Hi, I am trying to find differentially bound regions (ChIPseq data) by edgeR. The experiment has two groups (A and B) with only one replicate in each.
I used the following code for the group B vs. group A analysis:
reads <- readCounts.txt
group <- factor(c("A", "B"))
y <- DGEList(counts = reads, group = group)
keep <- filterByExpr(y)
y <- y[keep,,keep.lib.sizes=FALSE]
y <- calcNormFactors(y, method = "TMM")
bcv <- 0.2
et <- exactTest(y, dispersion=bcv^2, pair = c("A", "B"))
FDR <- p.adjust(et$table$PValue, method="BH")
et$table$FDR <- FDR
results_EXT <- as.data.frame(et$table)
results_EXT_sig_dn <- filter(results_EXT, FDR < 0.05 & logFC < 0)
The problem I am facing is, for some regions in the decreased binding (results_EXT_sig_dn) results, the logFC is negative even when the group B reads are higher than group A . I have also looked at the scaled reads (reads multiplied by normalization factors) which are labelled as "_s"
"chr" "start" "end" "logFC" "logCPM" "PValue" "FDR" "reads_A" "reads_B" "reads_A_s" "reads_B_s"
"chr10" "42683394" "42683726" "-1.627117" "8.793078" "0.0001153746" "0.002275910" "2691" "3136" "2852.46" "2947.84"
"chr11" "92788101" "92788347" "-1.604364" "6.331717" "0.0001889196" "0.003331863" "490" "580" "519.40" "545.20"
"chr13" "73985586" "73985745" "-6.205887" "4.309577" "1.710055e-23" "6.610901e-19" "168" "8" "178.08" "7.52"
"chr22" "46897721" "46897850" "-1.748511" "3.734153" "0.0002410538" "0.004000832" "86" "92" "91.16" "86.48"
In the above data, line 1 is the header, lines 2 & 3 are anomalies, and lines 4 & 5 are as expected
I will be thankful if anyone can explain this anomaly.
Thank you for your reply. Please have look at the below and let me know your view. The code I used to join two data frames:
line 5 from two tables:
The logFC calculation by exactTest uses 4 variables: dispersion, offset, prior count, and reads. Dispersion depends on BCV (0.2). Offset and prior.count values are dependent on the library size and norm.factors. Reads are as provided in the table.
I tried my code with another set of data (RNAseq with no replicates) and I did not find this anomaly. This gives me confidence that my code works. I am not able to comprehend why this anomaly is happening to certain regions in the downregulated. Other regions in the downregulated and all upregulated regions' logFC direction (positive or negative) is in coherence with the reads (more or less reads in B).
I think the discrepancy of a
-0.08
log2FoldChange showing up as-1.7
is far more worrisome than whether the gene is up or down-regulatedThe latter it may feel like a big deal because it looks like a binary choice: up or down, plus or minus, but remember that is just an artifact of the logarithm switching sign at 1.
A small change around 1 is meaningless because tiny changes can make it look up or down-regulated.
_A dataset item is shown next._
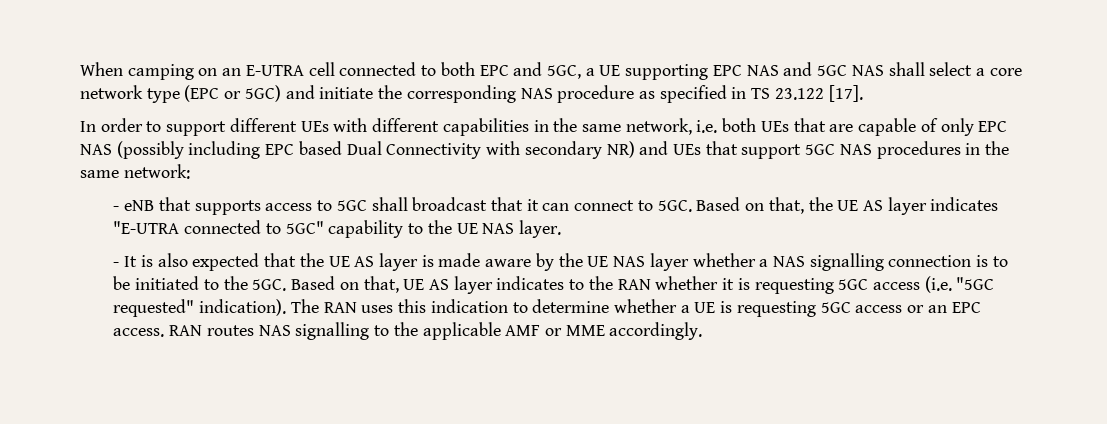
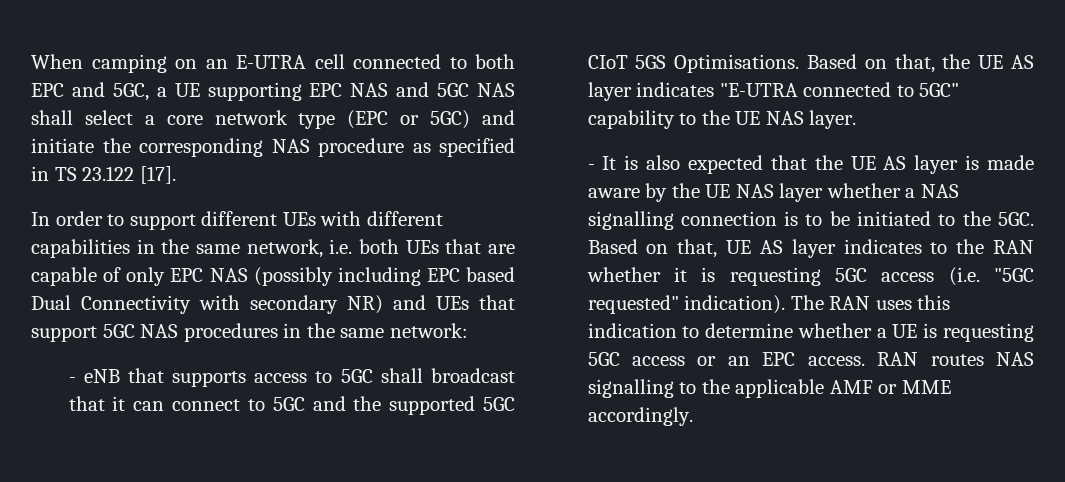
- - eNB that supports access to 5GC shall broadcast that it can connect to 5GC.
+ - eNB that supports access to 5GC shall broadcast that it can connect to 5GC and the supported 5GC CIoT 5GS Optimisations.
A huge change, such a gene that show little change showing up with 4x fold change ... now that is a big error
I would suggest looking closely at how you combined the data. Whether or not it seems to work elsewhere is not all that comforting; the whole point of bugs is that they only manifest themselves only in some cases,
Thank you for your reply. I do not disagree with you on the biological importance of the level of fold change. Both the fold change direction and the fold change level are equally important. It would be excellent if I can find solutions for both. I looked at the source code and I am not able to figure out where it can be corrected. I am seeking for pointers toward solutions.
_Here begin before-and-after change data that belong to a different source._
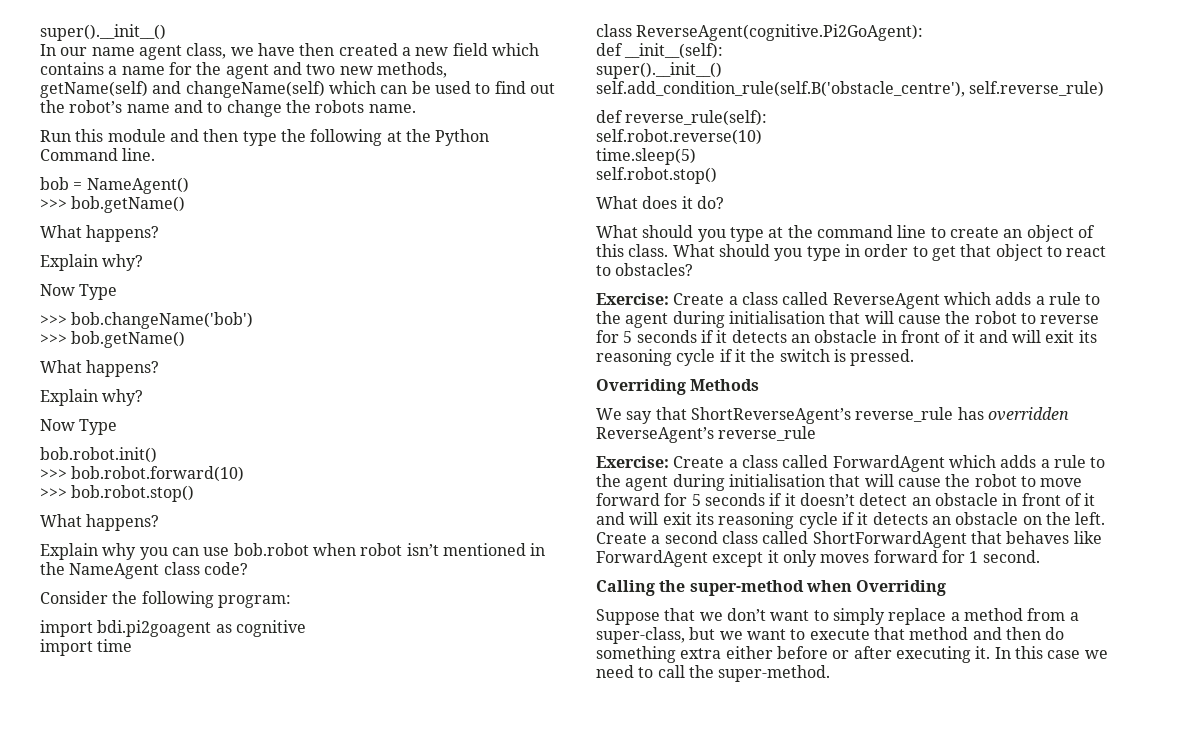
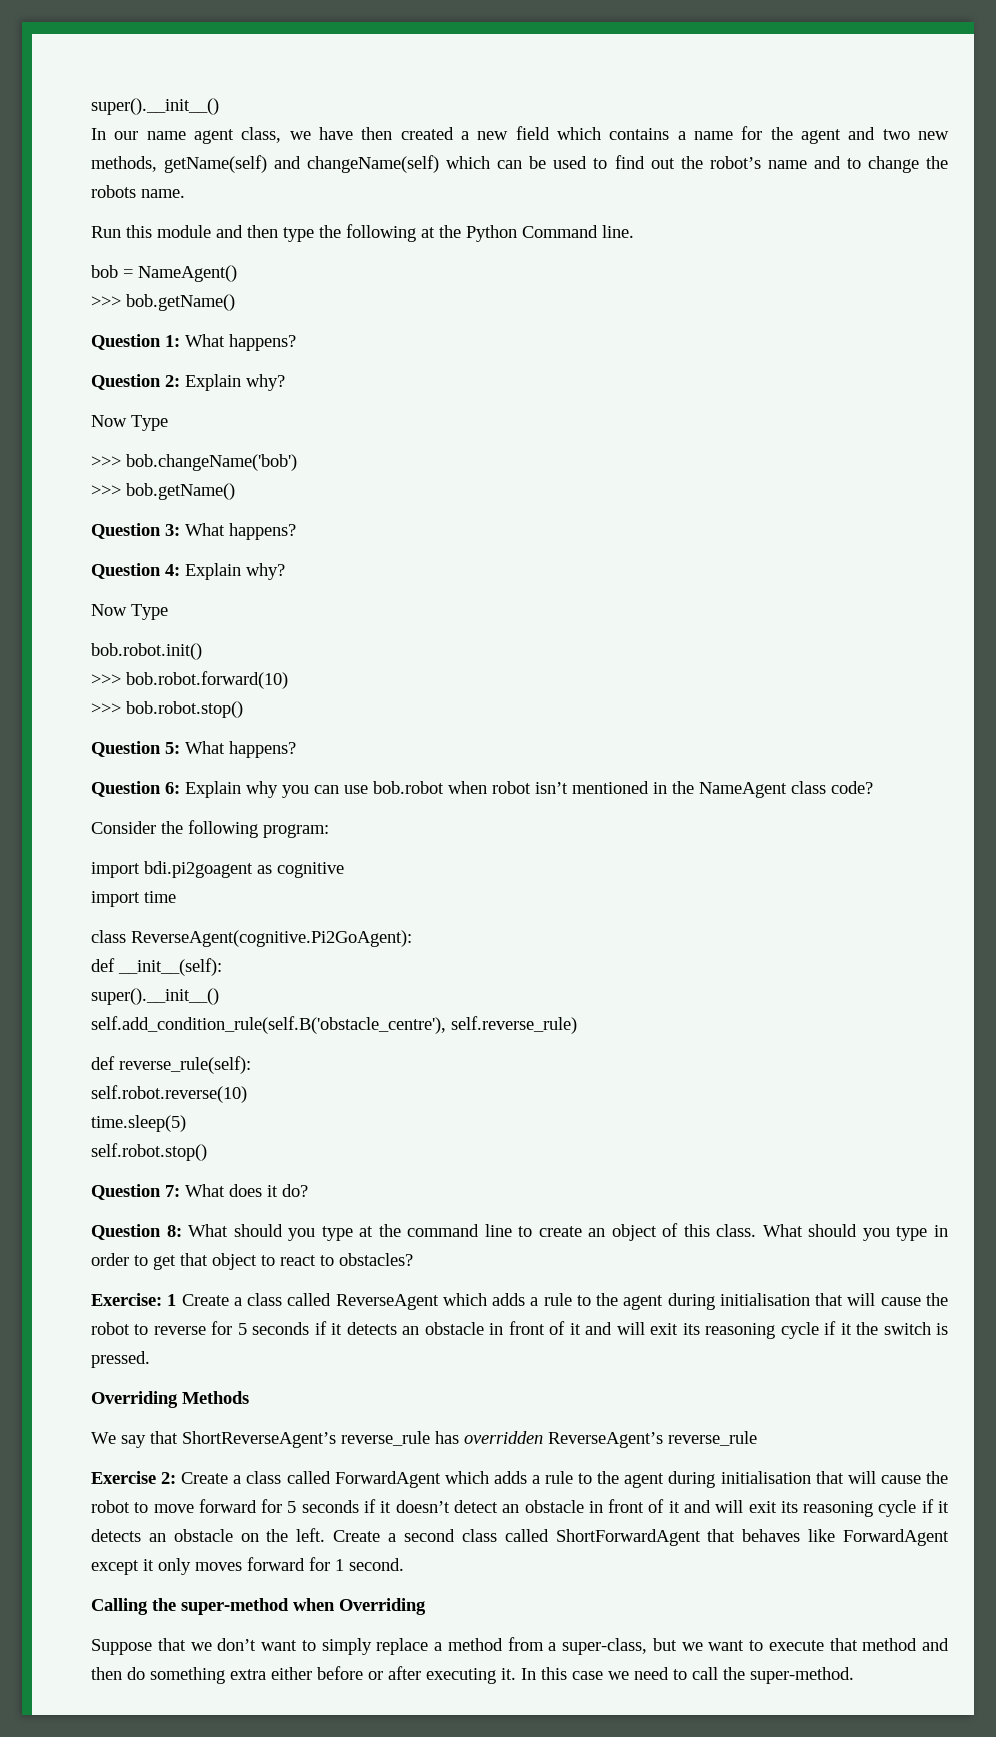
  bob = NameAgent()
  >>> bob.getName()
- What happens?
- Explain why?
+ Question 1: What happens?
+ Question 2: Explain why?
  >>> bob.changeName('bob')
  >>> bob.getName()
- What happens?
- Explain why?
+ Question 3: What happens?
+ Question 4: Explain why?
  >>> bob.robot.stop()
- What happens?
- Explain why you can use bob.robot when robot isn’t mentioned in the NameAgent class code?
+ Question 5: What happens?
+ Question 6: Explain why you can use bob.robot when robot isn’t mentioned in the NameAgent class code?
- What does it do?
+ Question 7: What does it do?
- What should you type at the command line to create an object of this class.
+ Question 8: What should you type at the command line to create an object of this class.
- Exercise: Create a class called ReverseAgent which adds a rule to the agent during initialisation that will cause the robot to reverse for 5 seconds if it detects an obstacle in front of it and will exit its reasoning cycle if it the switch is pressed.
+ Exercise: 1 Create a class called ReverseAgent which adds a rule to the agent during initialisation that will cause the robot to reverse for 5 seconds if it detects an obstacle in front of it and will exit its reasoning cycle if it the switch is pressed.
- Exercise: Create a class called ForwardAgent which adds a rule to the agent during initialisation that will cause the robot to move forward for 5 seconds if it doesn’t detect an obstacle in front of it and will exit its reasoning cycle if it detects an obstacle on the left.
+ Exercise 2: Create a class called ForwardAgent which adds a rule to the agent during initialisation that will cause the robot to move forward for 5 seconds if it doesn’t detect an obstacle in front of it and will exit its reasoning cycle if it detects an obstacle on the left.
We can't easily troubleshoot because this is about combining data sets, your edgeR data is already combined with coordinates. The problem could also in producing that data.
in general, my advice in such cases is to merge on a single unique column, that way it becomes pretty clear what is going on
just recently, I had a very similar error when I merged gene names onto an edgeR object, I ended up with wrong gene names and noticed it during testing only.
I would go back to the edgeR and closely investigate how you are merging the chromosomal coordinates onto the edgeR result file
Hi, I could not figure it out with edgeR. I was reading multiple posts suggesting NOISeq as an option to analyze the "no replicate" data. The
noiseq
function seems to be specifically designed for "no replicate" data. I didn't find any discrepancies that I found using edgeR for my data. The direction and the level of fold change agree with the reads (normalized) provided. Thank you for the conversation.